_Required action_
Print only the lines running from the line with "(73, 889) none" to the final line below, both included, exactly as written and without the pictures.

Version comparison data
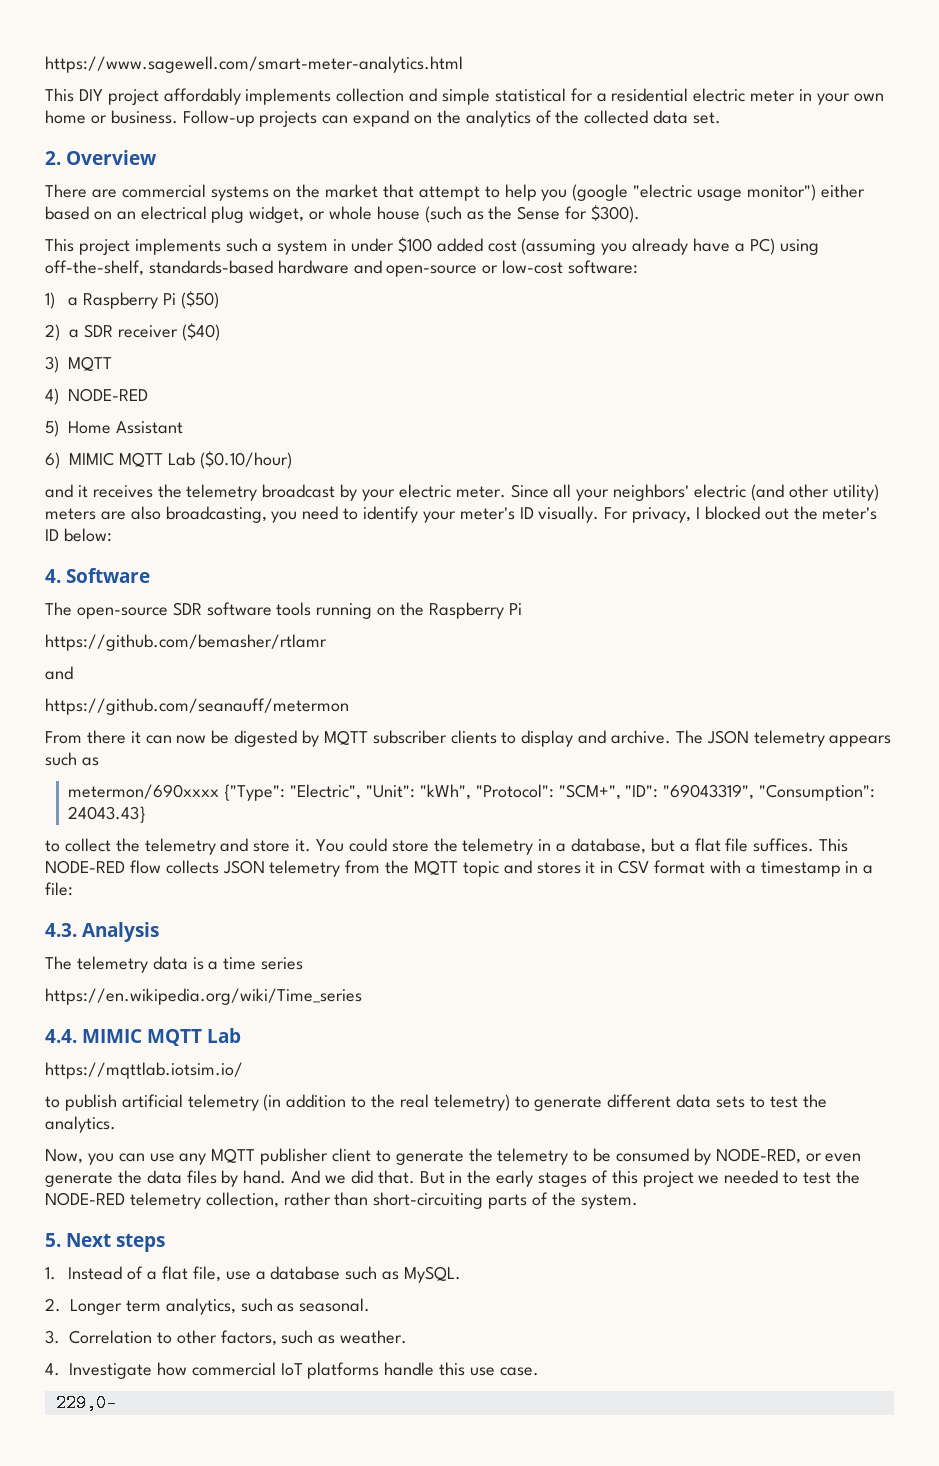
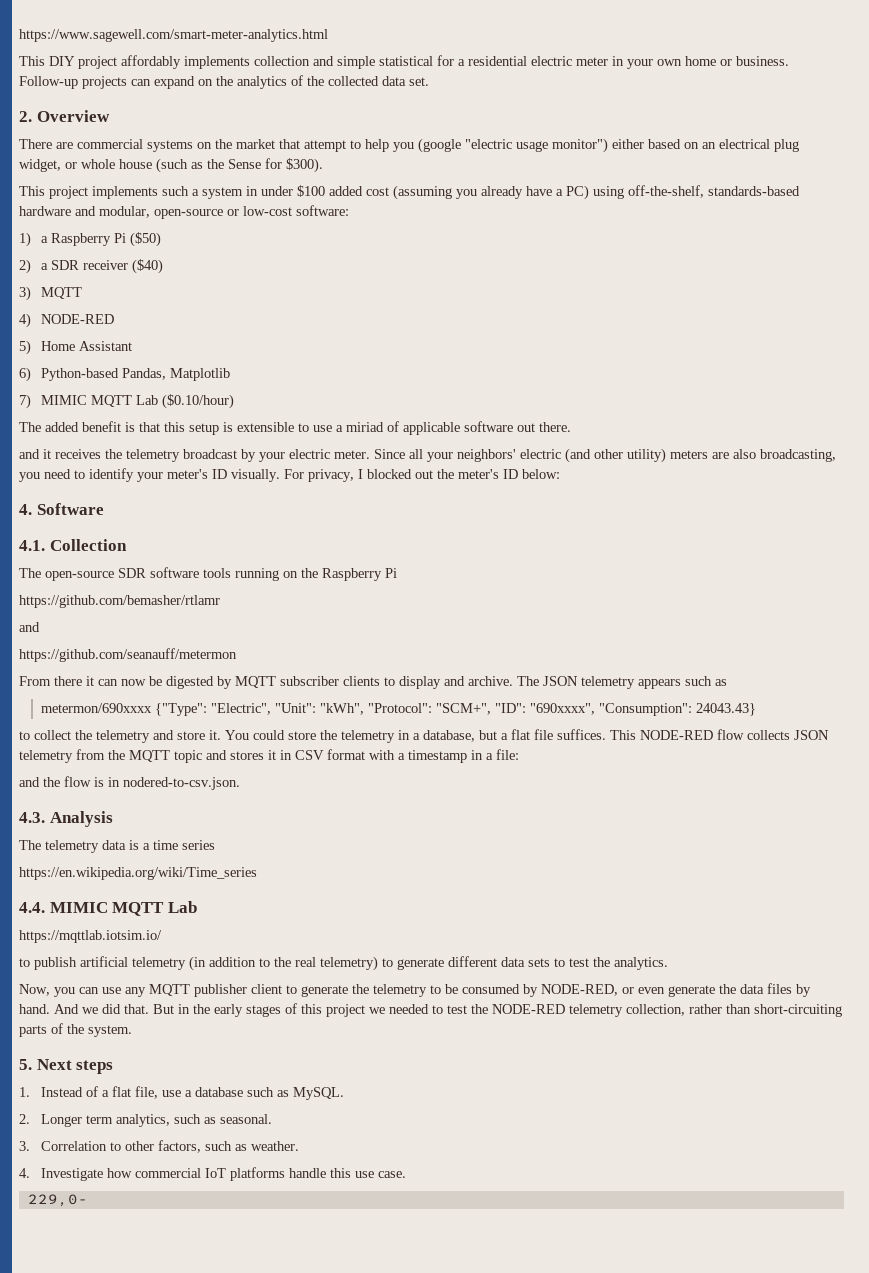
(382, 267) none -> [99,206,150,218] modular,
(60, 460) none -> [41,368,231,381] [19,394,31,409] Python-based Pandas, Matplotlib // 7)
(292, 460) none -> [19,421,571,435] // The added benefit is that this setup is extensible to use a miriad of applicable software out there.
(150, 575) none -> [19,539,127,551] // 4.1. Collection
[663,784,755,800] "69043319", -> [530,703,596,715] "690xxxx",
(73, 889) none -> [19,776,240,790] // and the flow is in nodered-to-csv.json.

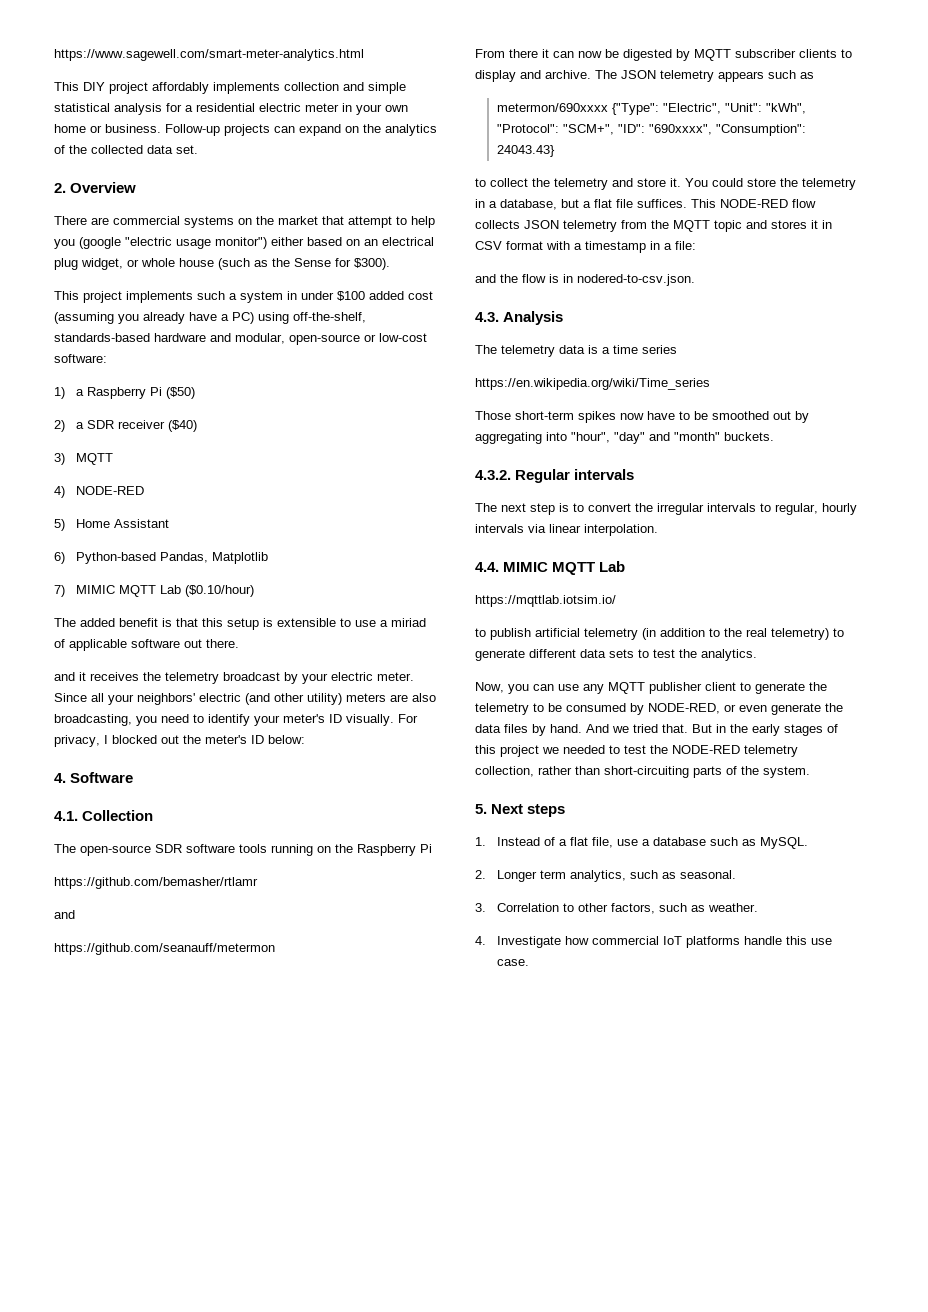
(433, 61) none -> [114,103,162,115] analysis
(257, 873) none -> [475,411,809,423] [475,432,774,444] [475,469,635,483] [475,503,857,515] [475,524,658,536] // Those short-term spikes now have to be smoothed out by aggregating into "hour", "day" and "month" buckets. // 4.3.2. Regular intervals // The next step is to convert the irregular intervals to regular, hourly intervals via linear interpolation.
[102,1004,121,1014] did -> [633,724,658,733] tried
[27,1194,88,1207] // 229,0- -> (529, 962) none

_Answer for the task_
(73, 889) none -> [19,776,240,790] // and the flow is in nodered-to-csv.json.

(433, 61) none -> [114,103,162,115] analysis
(257, 873) none -> [475,411,809,423] [475,432,774,444] [475,469,635,483] [475,503,857,515] [475,524,658,536] // Those short-term spikes now have to be smoothed out by aggregating into "hour", "day" and "month" buckets. // 4.3.2. Regular intervals // The next step is to convert the irregular intervals to regular, hourly intervals via linear interpolation.
[102,1004,121,1014] did -> [633,724,658,733] tried
[27,1194,88,1207] // 229,0- -> (529, 962) none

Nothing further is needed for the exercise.